BY: KATY O’DONNELL | 05/10/2023 01:02 PM EDT | UPDATED 05/10/2023 03:43 PM EDT
The Federal Housing Finance Agency is rescinding a plan to require Fannie Mae and Freddie Mac to raise guarantee fees for high-cost loans.
Fannie and Freddie were due to start charging fees between 0.25 percent and 0.75 percent higher for mortgages with high debt-to-income ratios in August.
The agency — which had already delayed implementation of the new fee structure — said the move was a response to pushback from the mortgage industry.
“I appreciate the feedback FHFA has received from the mortgage industry and other market participants about the operational challenges of implementing the DTI ratio-based fee,” FHFA Director Sandra Thompson said in a statement Wednesday.
“To continue this valuable dialogue, FHFA will provide additional transparency on the process for setting the Enterprises’ single-family guarantee fees and will request public input on this issue,” Thompson said.
The agency said it would shortly release more details on a forthcoming request for input on the fee pricing framework for single-family home loans.

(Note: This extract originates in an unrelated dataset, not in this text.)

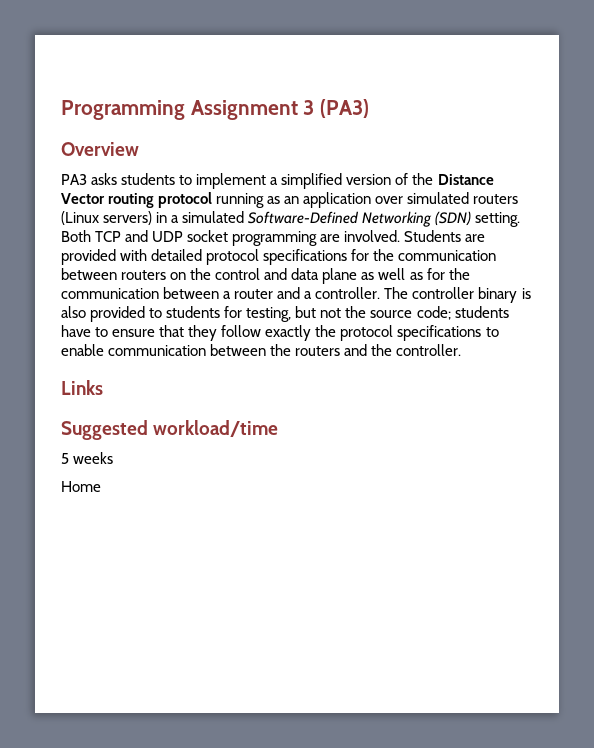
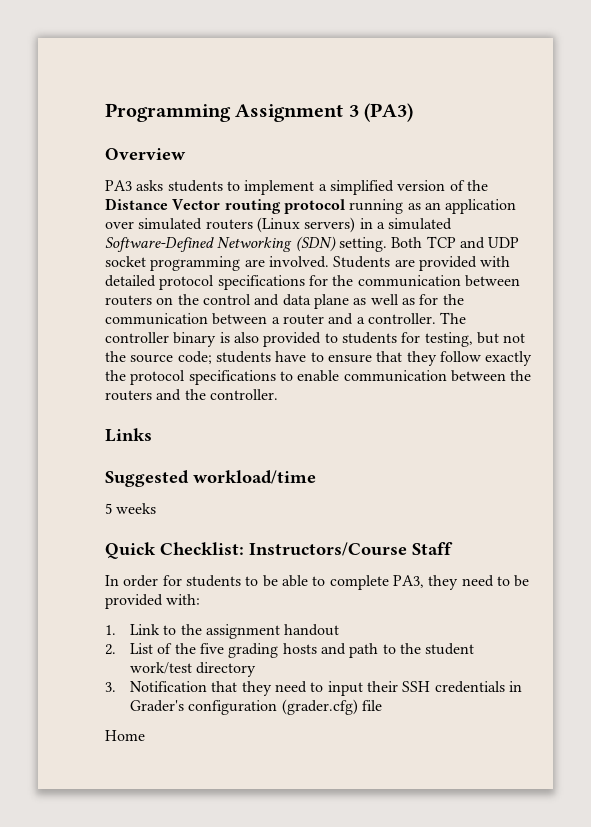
(114, 458) none -> [105,542,453,559] [105,575,530,590] [105,594,201,609] [105,624,340,639] [105,643,475,658] [130,662,257,677] [105,681,522,696] [130,699,383,715] // Quick Checklist: Instructors/Course Staff // In order for students to be able to complete PA3, they need to be provided with: // 1. Link to the assignment handout // 2. List of the five grading hosts and path to the student work/test directory // 3. Notification that they need to input their SSH credentials in Grader's configuration (grader.cfg) file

House Republicans — who have hammered Thompson over recent pricing adjustments — welcomed the move but called on her to also rescind a controversial fee increase on certain high-credit score borrowers to subsidize those with lower credit scores, a change that took effect this month.
“I’m glad to see the FHFA rescind its unworkable changes to debt-to-income ratio-based fees,” House Financial Services Chair Patrick McHenry of North Carolina said in a statement.
“Director Thompson should have done the same with FHFA’s changes to the upfront Loan-Level Pricing Adjustment fees that went into effect on May 1st, but she did not,” McHenry added. “Instead, Congress will now take action to end this tax on creditworthy borrowers.”
McHenry warned Thompson in a letter last month that the committee was “prepared to take action to repeal [the credit-score fee change] legislatively and reconsider the parameters of FHFA’s authority under statute to mandate any similar pricing changes going forward.”